Numeric webpage addresses (dull question, sorry)

A number of sites I visit regularly, including http://www.teamtalk.com and http://www.guardianunlimited.co.uk seem to have an unusual method of addressing individual webpages on their sites. The actual pages end with addresses such as:

http://www.teamtalk.com/teamtalk/Team_News/0,1562,34,00.html

Is this a particular naming convention or a piece of software being used? If it’s the latter, what is the software and why does it seem to be so popular? Is it simply addressing scalability for large sites?

By looking at the page source, the top line you see identifies each site as using Vignette StoryServer 4. This seems to be a piece of software that serves stories as html documents from a database (and does it badly, according to http://philip.greenspun.com/wtr/vignette-old.html ).
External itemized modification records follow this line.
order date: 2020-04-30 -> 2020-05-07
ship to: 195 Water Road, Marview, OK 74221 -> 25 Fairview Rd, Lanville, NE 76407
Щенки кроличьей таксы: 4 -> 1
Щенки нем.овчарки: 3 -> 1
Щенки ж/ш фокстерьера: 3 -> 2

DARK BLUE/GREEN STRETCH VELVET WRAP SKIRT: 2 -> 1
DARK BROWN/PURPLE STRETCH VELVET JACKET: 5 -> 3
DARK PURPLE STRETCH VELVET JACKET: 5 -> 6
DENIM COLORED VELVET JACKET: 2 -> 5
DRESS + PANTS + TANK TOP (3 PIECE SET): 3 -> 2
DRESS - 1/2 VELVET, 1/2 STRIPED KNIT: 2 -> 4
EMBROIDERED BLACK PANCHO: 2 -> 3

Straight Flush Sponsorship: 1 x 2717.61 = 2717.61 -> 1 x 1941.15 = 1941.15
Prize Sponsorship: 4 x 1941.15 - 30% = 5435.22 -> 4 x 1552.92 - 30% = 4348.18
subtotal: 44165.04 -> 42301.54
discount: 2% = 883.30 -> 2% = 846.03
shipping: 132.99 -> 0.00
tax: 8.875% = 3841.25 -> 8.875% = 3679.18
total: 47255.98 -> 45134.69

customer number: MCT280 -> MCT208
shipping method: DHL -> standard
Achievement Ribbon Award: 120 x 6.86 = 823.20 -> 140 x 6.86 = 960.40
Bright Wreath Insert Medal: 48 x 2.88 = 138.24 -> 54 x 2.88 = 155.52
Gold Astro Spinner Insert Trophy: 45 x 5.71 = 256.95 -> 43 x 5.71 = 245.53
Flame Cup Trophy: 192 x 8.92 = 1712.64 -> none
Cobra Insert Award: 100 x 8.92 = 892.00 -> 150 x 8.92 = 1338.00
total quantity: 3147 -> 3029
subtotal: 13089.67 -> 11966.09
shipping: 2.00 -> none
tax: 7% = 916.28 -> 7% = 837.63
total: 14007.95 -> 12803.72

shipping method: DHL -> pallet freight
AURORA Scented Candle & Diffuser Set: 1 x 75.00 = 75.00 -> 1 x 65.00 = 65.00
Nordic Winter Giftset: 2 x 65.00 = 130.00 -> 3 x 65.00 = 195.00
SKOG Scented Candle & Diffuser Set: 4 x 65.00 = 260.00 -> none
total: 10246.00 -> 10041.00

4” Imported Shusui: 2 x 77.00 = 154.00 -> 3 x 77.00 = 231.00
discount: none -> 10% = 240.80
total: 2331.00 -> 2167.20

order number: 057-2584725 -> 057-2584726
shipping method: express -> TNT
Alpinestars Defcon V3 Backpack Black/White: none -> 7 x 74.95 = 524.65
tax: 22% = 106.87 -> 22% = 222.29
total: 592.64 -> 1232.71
Here’s a list of other places you will probably find this format (although some may just use other Vignette products): http://www.vignette.com/CDA/Site/0,2097,1-1-31-1495,00.html#media

And here (in that same format) is what Vignette had to say on the release of StoryServer 4: http://www.vignette.com/CDA/Site/0,2097,1-1-30-72-601-576,00.html

And that, folks, was my 2000th post. But to be nice to the mods, I’m not throwing a party or anything.

Thanks, waterj2 (and congrats)! If I had half a brain cell, I’d have thought about looking at the page source myself.

http://www.vignette.com/CDA/Site/0,2097,1-1-31-1495,00.html#media

http://www.vignette.com/CDA/Site/0,2097,1-1-30-72-601-576,00.html

My 2000th post, and I screw up vB tags. Fuck.

But don’t worry about overlooking the obvious. I figure that if we become overly good at seeing what’s right beneath our noses, we are liable to go crosseyed.